··· Records shown

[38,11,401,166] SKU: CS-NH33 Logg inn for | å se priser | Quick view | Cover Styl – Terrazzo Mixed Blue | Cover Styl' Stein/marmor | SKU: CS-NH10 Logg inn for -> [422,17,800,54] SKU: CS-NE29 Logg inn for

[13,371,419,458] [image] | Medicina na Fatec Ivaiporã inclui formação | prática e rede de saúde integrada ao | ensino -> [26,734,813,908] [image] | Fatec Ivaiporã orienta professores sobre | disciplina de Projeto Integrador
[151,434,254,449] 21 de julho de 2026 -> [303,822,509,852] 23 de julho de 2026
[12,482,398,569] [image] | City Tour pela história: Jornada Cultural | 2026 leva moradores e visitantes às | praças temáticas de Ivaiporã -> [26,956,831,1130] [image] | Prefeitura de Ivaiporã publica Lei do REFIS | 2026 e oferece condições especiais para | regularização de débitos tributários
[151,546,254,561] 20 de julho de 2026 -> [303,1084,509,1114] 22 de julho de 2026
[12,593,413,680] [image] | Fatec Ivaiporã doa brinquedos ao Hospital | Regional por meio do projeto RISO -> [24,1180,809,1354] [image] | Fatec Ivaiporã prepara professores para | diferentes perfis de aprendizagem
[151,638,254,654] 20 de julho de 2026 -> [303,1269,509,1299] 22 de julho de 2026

······

What to work on
Give every entry again in full, precisely as written above.

Output below
[38,11,401,166] SKU: CS-NH33 Logg inn for | å se priser | Quick view | Cover Styl – Terrazzo Mixed Blue | Cover Styl' Stein/marmor | SKU: CS-NH10 Logg inn for -> [422,17,800,54] SKU: CS-NE29 Logg inn for

[13,371,419,458] [image] | Medicina na Fatec Ivaiporã inclui formação | prática e rede de saúde integrada ao | ensino -> [26,734,813,908] [image] | Fatec Ivaiporã orienta professores sobre | disciplina de Projeto Integrador
[151,434,254,449] 21 de julho de 2026 -> [303,822,509,852] 23 de julho de 2026
[12,482,398,569] [image] | City Tour pela história: Jornada Cultural | 2026 leva moradores e visitantes às | praças temáticas de Ivaiporã -> [26,956,831,1130] [image] | Prefeitura de Ivaiporã publica Lei do REFIS | 2026 e oferece condições especiais para | regularização de débitos tributários
[151,546,254,561] 20 de julho de 2026 -> [303,1084,509,1114] 22 de julho de 2026
[12,593,413,680] [image] | Fatec Ivaiporã doa brinquedos ao Hospital | Regional por meio do projeto RISO -> [24,1180,809,1354] [image] | Fatec Ivaiporã prepara professores para | diferentes perfis de aprendizagem
[151,638,254,654] 20 de julho de 2026 -> [303,1269,509,1299] 22 de julho de 2026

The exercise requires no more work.